▶ _THE TASK_
Which lines run from the line with "ЗДРАВООХРАНЕНИЕ, '19: 30000000 -> 23700000" to the end of the entries? Write out exactly those, leaving out the pictures.
▼
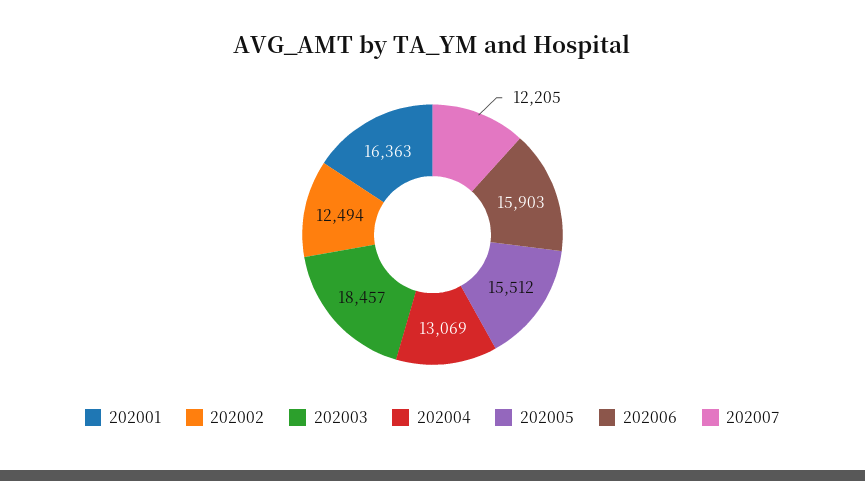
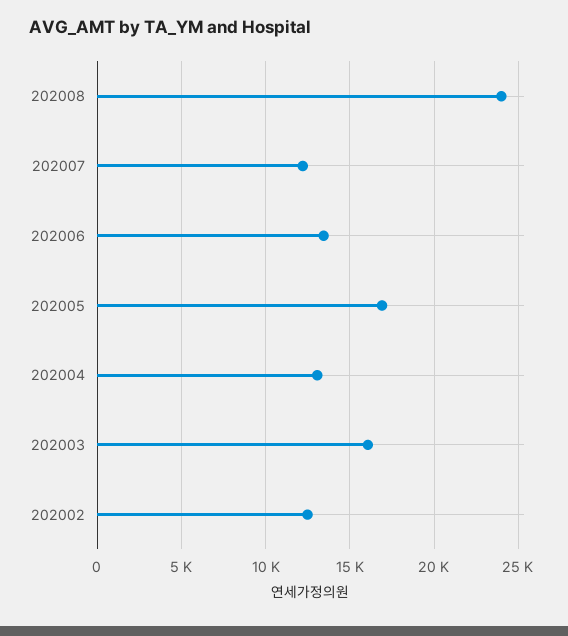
202001: 16363 -> none
202003: 18457 -> 16000
202005: 15512 -> 17000
202006: 15903 -> 13500
202008: none -> 24000

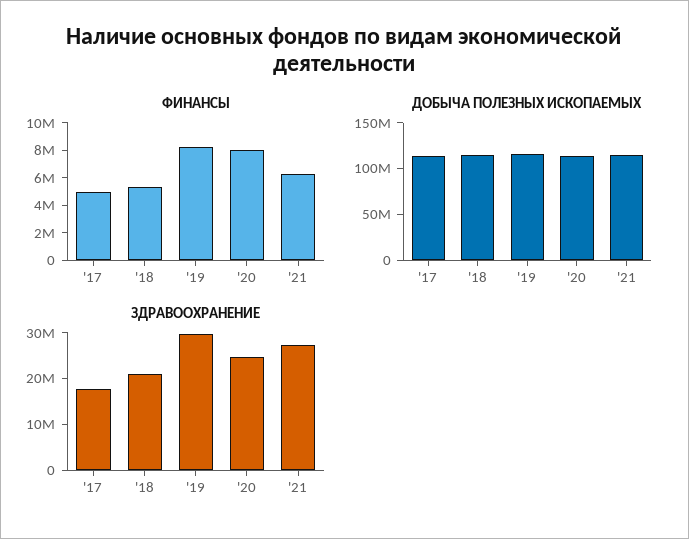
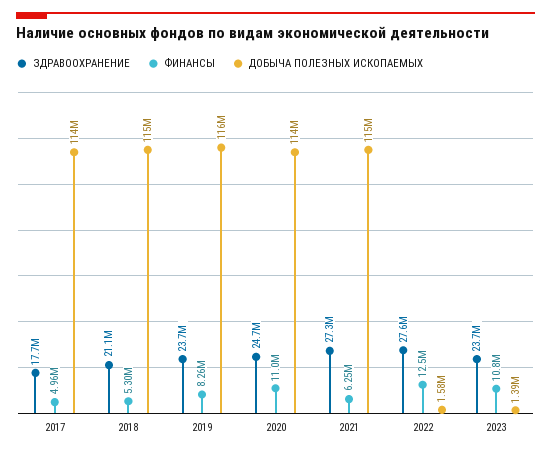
ФИНАНСЫ, '20: 8000000 -> 11000000
ЗДРАВООХРАНЕНИЕ, '19: 30000000 -> 23700000
ЗДРАВООХРАНЕНИЕ, 2022: none -> 27600000
ФИНАНСЫ, 2022: none -> 12500000
ДОБЫЧА ПОЛЕЗНЫХ ИСКОПАЕМЫХ, 2022: none -> 1580000
ЗДРАВООХРАНЕНИЕ, 2023: none -> 23700000
ФИНАНСЫ, 2023: none -> 10800000
ДОБЫЧА ПОЛЕЗНЫХ ИСКОПАЕМЫХ, 2023: none -> 1390000

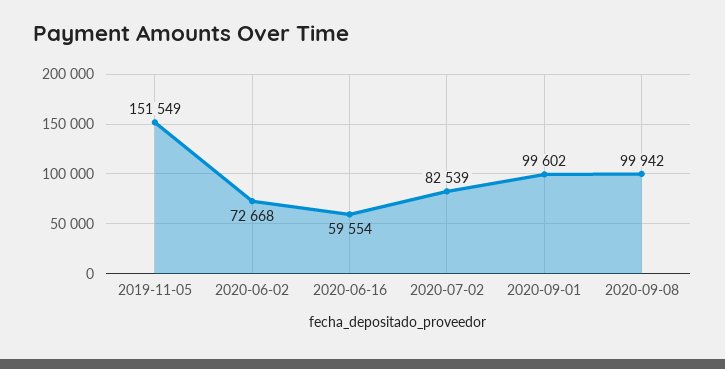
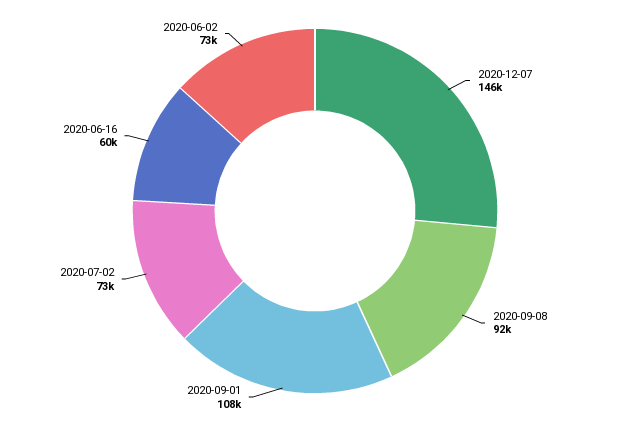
2019-11-05: 151549 -> none
2020-07-02: 82539 -> 73000
2020-09-01: 99602 -> 108000
2020-09-08: 99942 -> 92000
2020-12-07: none -> 146000

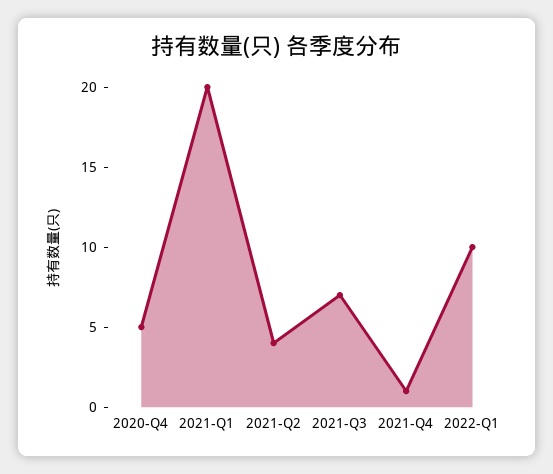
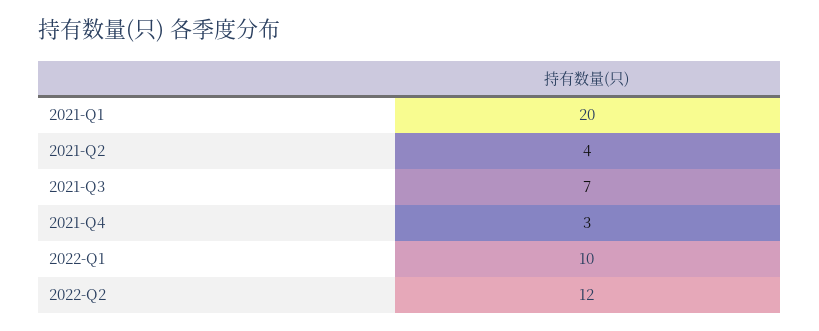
2020-Q4: 5 -> none
2021-Q4: 1 -> 3
2022-Q2: none -> 12

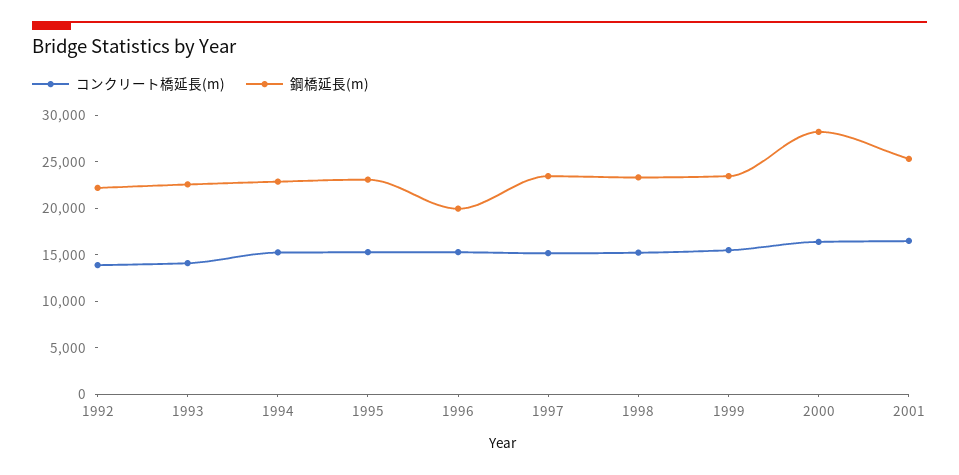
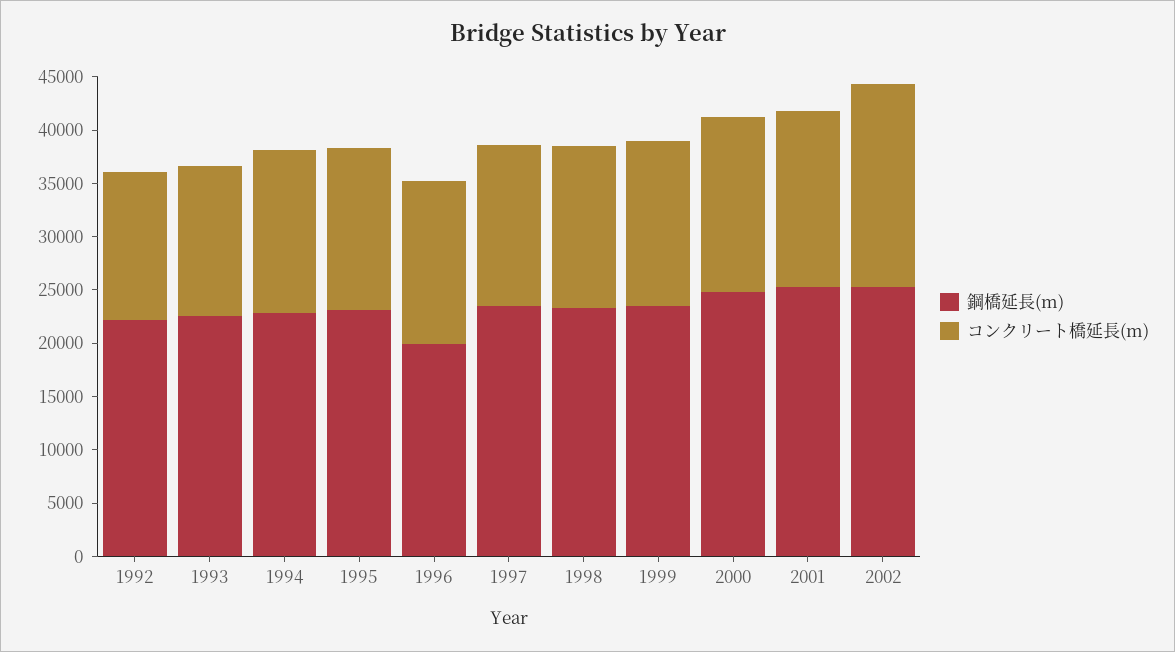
鋼橋延長(m), 2000: 28000 -> 25000
鋼橋延長(m), 2002: none -> 25000
コンクリート橋延長(m), 2002: none -> 19000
▲
▶ _FINISHED TASK_
ЗДРАВООХРАНЕНИЕ, '19: 30000000 -> 23700000
ЗДРАВООХРАНЕНИЕ, 2022: none -> 27600000
ФИНАНСЫ, 2022: none -> 12500000
ДОБЫЧА ПОЛЕЗНЫХ ИСКОПАЕМЫХ, 2022: none -> 1580000
ЗДРАВООХРАНЕНИЕ, 2023: none -> 23700000
ФИНАНСЫ, 2023: none -> 10800000
ДОБЫЧА ПОЛЕЗНЫХ ИСКОПАЕМЫХ, 2023: none -> 1390000

2019-11-05: 151549 -> none
2020-07-02: 82539 -> 73000
2020-09-01: 99602 -> 108000
2020-09-08: 99942 -> 92000
2020-12-07: none -> 146000

2020-Q4: 5 -> none
2021-Q4: 1 -> 3
2022-Q2: none -> 12

鋼橋延長(m), 2000: 28000 -> 25000
鋼橋延長(m), 2002: none -> 25000
コンクリート橋延長(m), 2002: none -> 19000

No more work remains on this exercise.